Ce sont des films qui montrent le drame d’un garçon de classe moyenne confronté à un contexte idéologique qui lui était cher un jour et qui disparaît subitement après 1964. Ils ont, comme le notait Jean-Claude Bernardet de manière pionnière dans son ouvrage contemporain de l'époque, Le Brésil au cinéma (1967), le dialogue franc et sincère entre la génération cinémanoviste elle-même et l'univers qui l'entoure : les jeunes post-pubères issus de la classe moyenne urbaine, avec leurs doutes et leurs dilemmes. Le personnage central n'est plus le chauffeur de camion lointain (les fusils), le retraitant (Vies sèches) ou le tueur de bandits (Dieu et le diable au pays du soleil), exaspéré face à la passivité et à l'aliénation populaire, mais le jeune homme lui-même est confronté aux dilemmes existentiels qui impliquent la praxis politique qu'exige le moment historique aigu.
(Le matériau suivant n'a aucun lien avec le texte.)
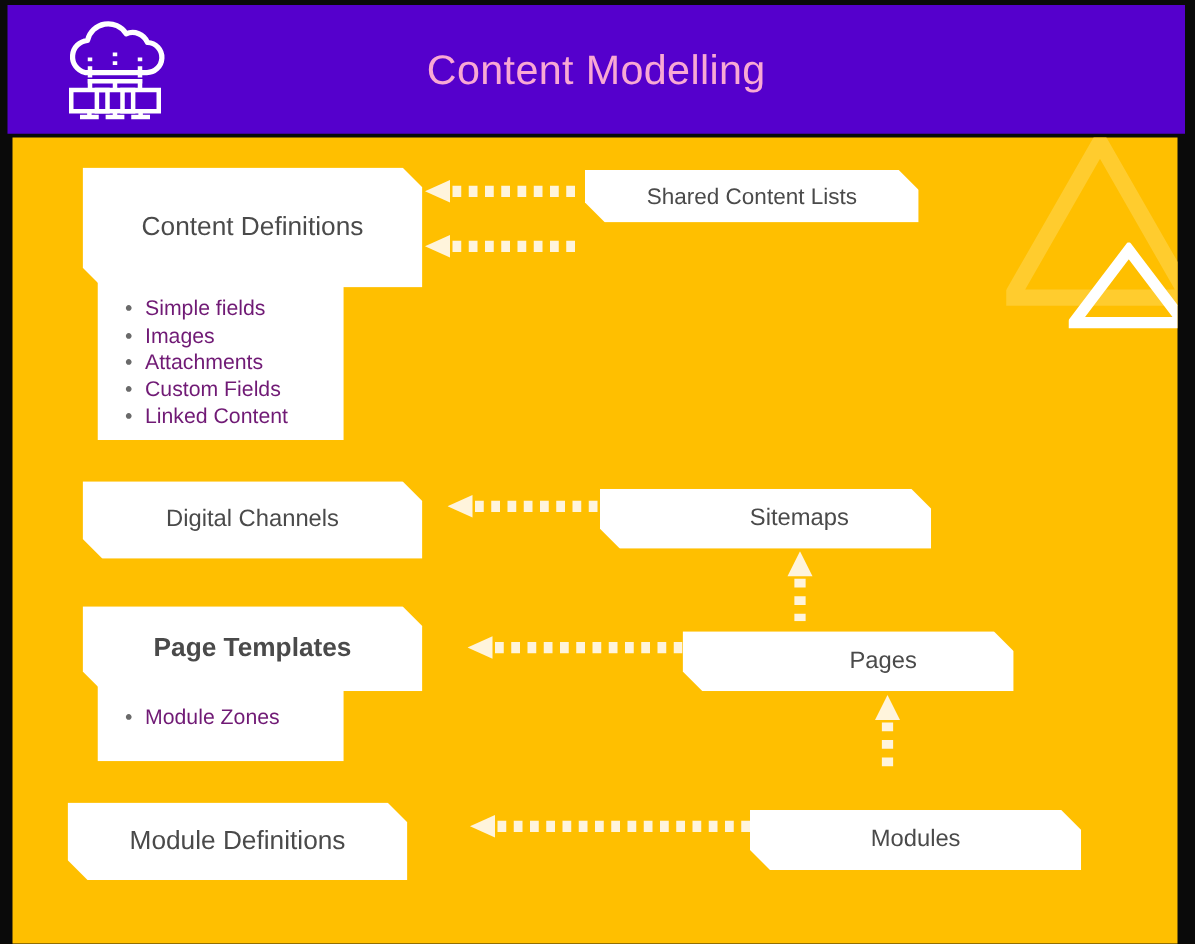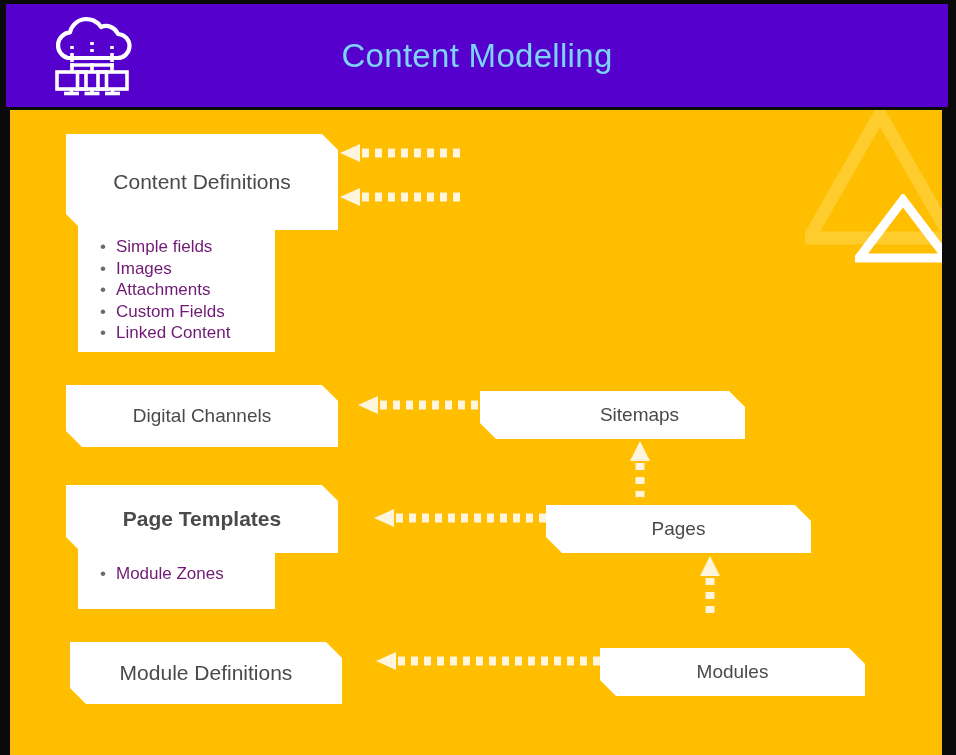--- a/index.html
+++ b/index.html
@@ -38,7 +38,7 @@
     height: 103px;
     line-height: 103px;
     text-align: center;
-    color: #7dd3fc;
+    color: #f9a8d4;
     font-size: 33px;
     font-family: "Liberation Sans", sans-serif;
     letter-spacing: 0.3px;

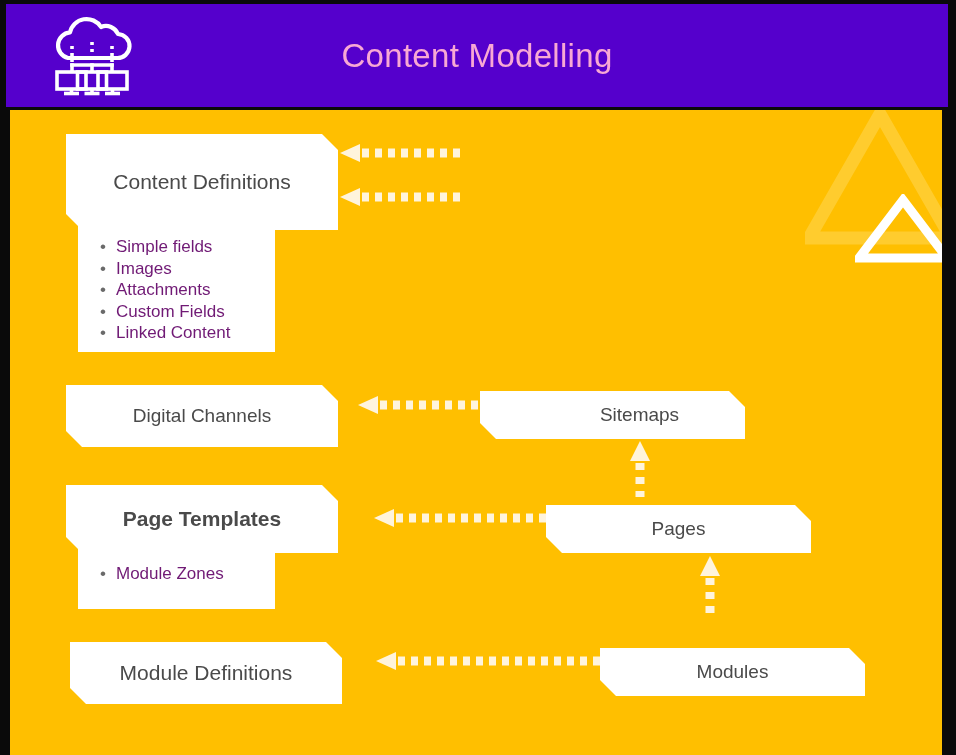--- a/index.html
+++ b/index.html
@@ -247,6 +247,9 @@
       </ul>
     </div>
 
+    <div class="card notch-tr-bl" id="card-shared-lists">
+      <div class="card-label">Shared Content Lists</div>
+    </div>
 
 
     <div class="card notch-tr-bl" id="card-digital-channels">

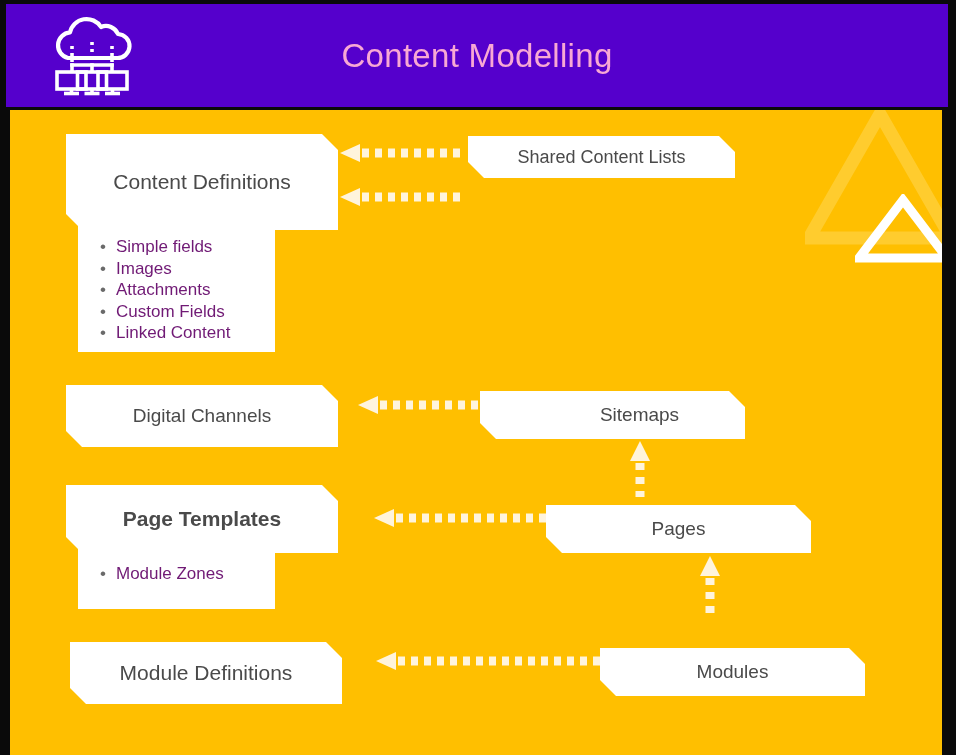--- a/index.html
+++ b/index.html
@@ -154,7 +154,7 @@
 
   
   #card-pages { left: 536px; top: 395px; width: 265px; height: 48px; }
-  #card-pages .card-label { line-height: 48px; font-size: 19px; }
+  #card-pages .card-label { line-height: 48px; font-size: 19px; padding-left: 28px; }
 
   
   #card-module-definitions { left: 60px; top: 532px; width: 272px; height: 62px; }

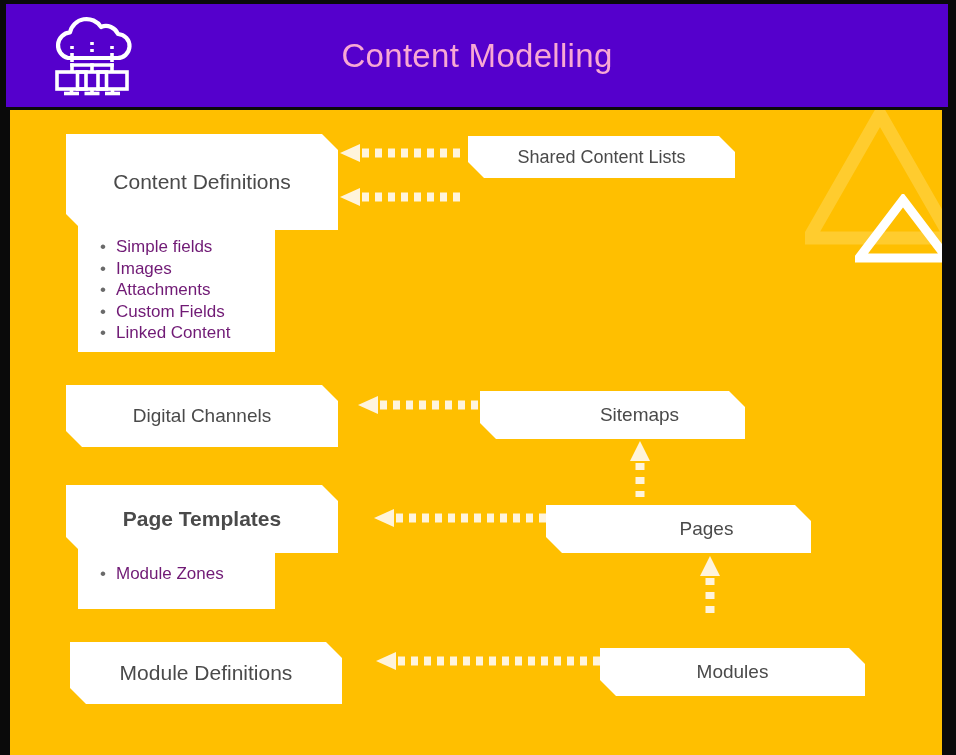--- a/index.html
+++ b/index.html
@@ -157,7 +157,7 @@
   #card-pages .card-label { line-height: 48px; font-size: 19px; padding-left: 28px; }
 
   
-  #card-module-definitions { left: 60px; top: 532px; width: 272px; height: 62px; }
+  #card-module-definitions { left: 44px; top: 532px; width: 272px; height: 62px; }
   #card-module-definitions .card-label { line-height: 62px; font-size: 21px; }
L’univers culturel des autres est désormais vu sous un angle différent. La critique de l’aliénation se déplace vers un nouveau plan dans lequel l’action peut faire l’expérience d’une individuation exacerbée et non consolidée. Être ou ne pas être « engagé » reste en retrait comme moteur de la crise de conscience qui entoure les films, même s'il vibre encore fortement dans ce second souffle du Cinema Novo. terre en transe est la plus grande expression du processus de nouvelle action divisée, un moment où les certitudes d’avant 1964 s’éloignent de plus en plus et où l’éclatement fragmentaire de 1968 (« éclats super cools à Copacabana »), de tropicalisme, de lutte armée, de contre-culture, d’exaspérés jouissance, émergent dans la sensibilité du poète. Dans une section qui apporte un dernier souffle existentialiste, on discute de l'éducation sentimentale du jeune protagoniste déchiré par l'intensité creusée dans l'irrémédiable fissure de la différence.
Paulo Martins est une sorte de Hamlet tropical. Ce qui l'émeut, c'est la culpabilité et l'effet qui lui est associé, c'est la mauvaise conscience. Il ne s’agit donc pas de ressentiment, comme le voudraient ceux qui transfèrent au cinéma des meubles historiques qui n’ont pas leur place ici. La classe moyenne éclairée qui a créé le Cinéma Novo n’éprouve pas, et ne peut pas, de ressentiment face à l’exploitation du peuple, dans la mesure où celui-ci en profite en tant que classe. L'inverse pourrait être vrai, mais le peuple, les classes populaires, ne faisaient pas de cinéma à l'époque (le cinéma est un art fortement lié à une maîtrise technologique sophistiquée et à des ressources financières). L’affect prédominant dans la fiction (et aussi dans le documentaire) du principal mouvement de l’histoire du cinéma brésilien (et de la production nationale dans la seconde moitié du XXe/début du XXIe siècle) est donc la mauvaise conscience et la culpabilité et non le ressentiment.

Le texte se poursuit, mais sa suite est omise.